We’re Alan and MaryAnn. And, yes, we are the Nauti Nerds! Since we are both retired engineers, the boat name was a natural. MaryAnn was a Software Manager and I was a Project Engineer. We both enjoy travel immensely and loved the idea of cruising the Loop.

Our boating adventure actually started 10+ years ago. We signed up for combination Handling and Cruising (P-101 and P-102) through Southwest Florida Yachts. After spending a week aboard, we were hooked!
A couple years passed and we signed up for Offshore Powerboat Cruising (P-103) through SFY again. Here is where we first heard of The Great Loop. And here is where we started toying with the idea of actually buying a boat of our own to cruise The Loop.
Over more than a few happy hours we discussed and dentified what we considered a Need, a Want and a NiceToHave. Of course it was time for a table/graph in Excel! We ARE nerds!
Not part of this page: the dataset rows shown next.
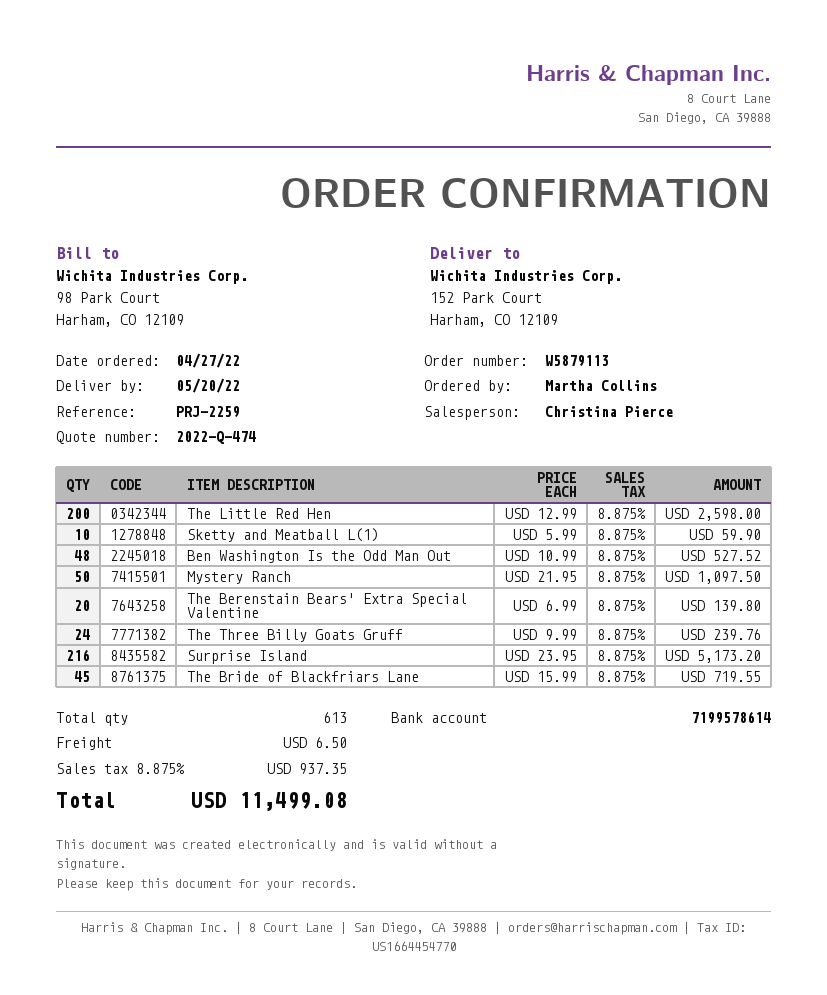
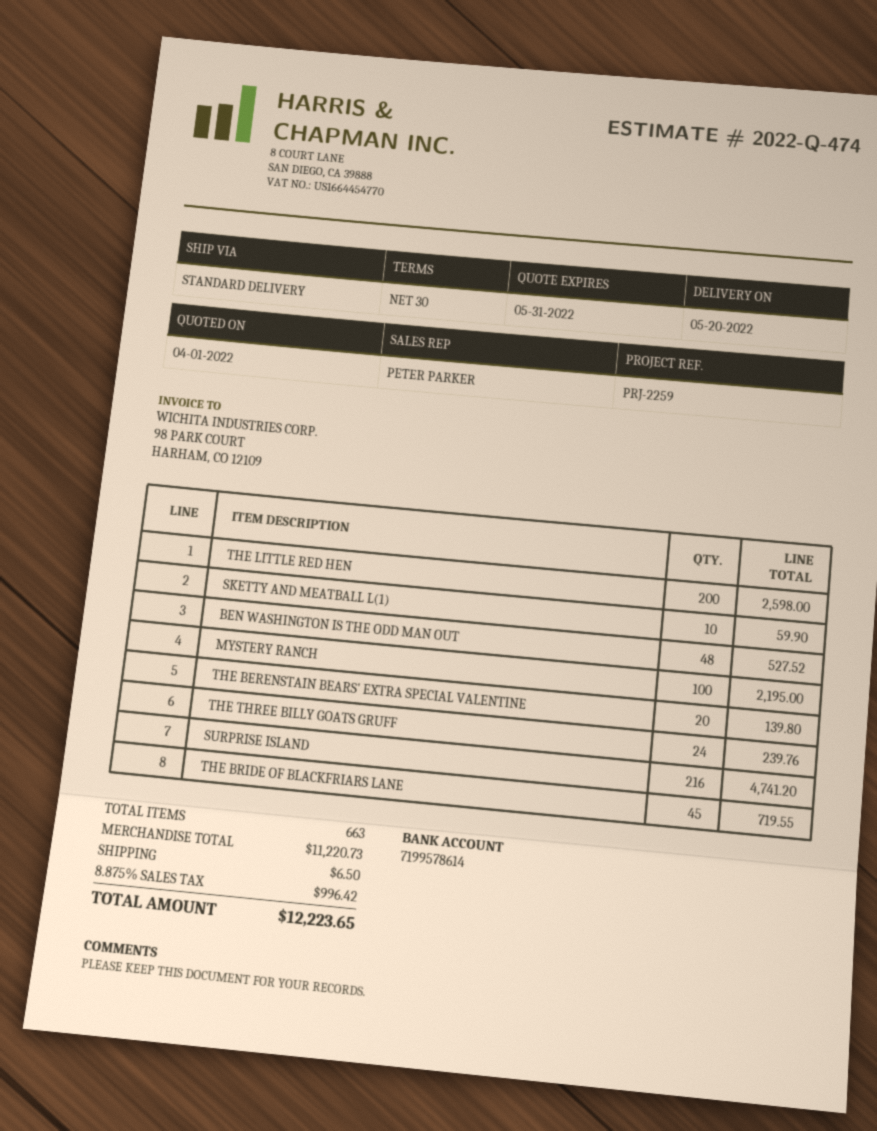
sales rep: Christina Pierce -> PETER PARKER
Mystery Ranch: 50 for 1097.50 -> 100 for 2195.00
Surprise Island: 216 for 5173.20 -> 216 for 4741.20
total quantity: 613 -> 663
tax: 8.875% = 937.35 -> 8.875% = 996.42
total: 11499.08 -> 12223.65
Time to go window shopping!!

Technically, our boat buying saga (and, yes, it was a saga) began in late 2019. Armed with the table of Needs/Wants/NiceToHaves, we surfed Yachtworld and BoatTrader and attempted to identify candidate boats. We routinely watched websites and would share links back and forth. When we found a boat we both liked we would send the link to our broker (Curtis Stokes – who is the best of the best and has the patience of a saint). He would contact the selling broker. Sadly, COVID was taking hold and the economy, market and entire US culture was upended at this point. What that meant to the boating market was similar to what was being observed in the housing market – high demand and short supply! What we found was that many of our candidate boats were sold or under contract as a result. Conversely, most boats still on the market were available for a variety of (negative) reasons.

Time for another series of happy hours.

We expanded our search criteria while still preserving our identified Needs. A curious thing started to happen after expanding our search. I started sending links to MaryAnn for 50’ boats and she started
sending me links for 40’ boats.

Time for another happy hour.

Fortunately, she was correct in looking for smaller boats. They are cheaper to operate, store and insure.
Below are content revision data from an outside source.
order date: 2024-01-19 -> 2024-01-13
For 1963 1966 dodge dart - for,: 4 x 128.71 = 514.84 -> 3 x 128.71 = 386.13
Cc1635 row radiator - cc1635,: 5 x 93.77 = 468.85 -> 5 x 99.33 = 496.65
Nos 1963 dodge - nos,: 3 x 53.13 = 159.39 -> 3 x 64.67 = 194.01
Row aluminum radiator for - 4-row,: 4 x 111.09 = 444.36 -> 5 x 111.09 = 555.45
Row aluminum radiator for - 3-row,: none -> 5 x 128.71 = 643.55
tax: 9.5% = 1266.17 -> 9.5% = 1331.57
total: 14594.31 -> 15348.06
However, boats were still being sold at a record pace and price. Boat after boat was sold almost as quickly as we could identify it. And others that we did identify and visit had issues that we did not want to embrace. All in all, we visited 6 boats and placed contingent bids on 3. A couple of boats were literally sold in the time span between when we visited it and put a bid together on it. The 3 that we placed bids on did not pass their survey to our satisfaction. Crazy times. Depressing times. Expensive times. Surveys aren’t cheap; but they are worth every penny especially when you consider the cost of boat repairs these days.

Whew.

Oh yeah, I was overseas on business for most of this. I did a lot by email dealing with time zone complications. But we were not going to miss this opportunity. She wasn’t perfect and needed a little maintenance; but she met our Needs/Wants/NicetoHave list.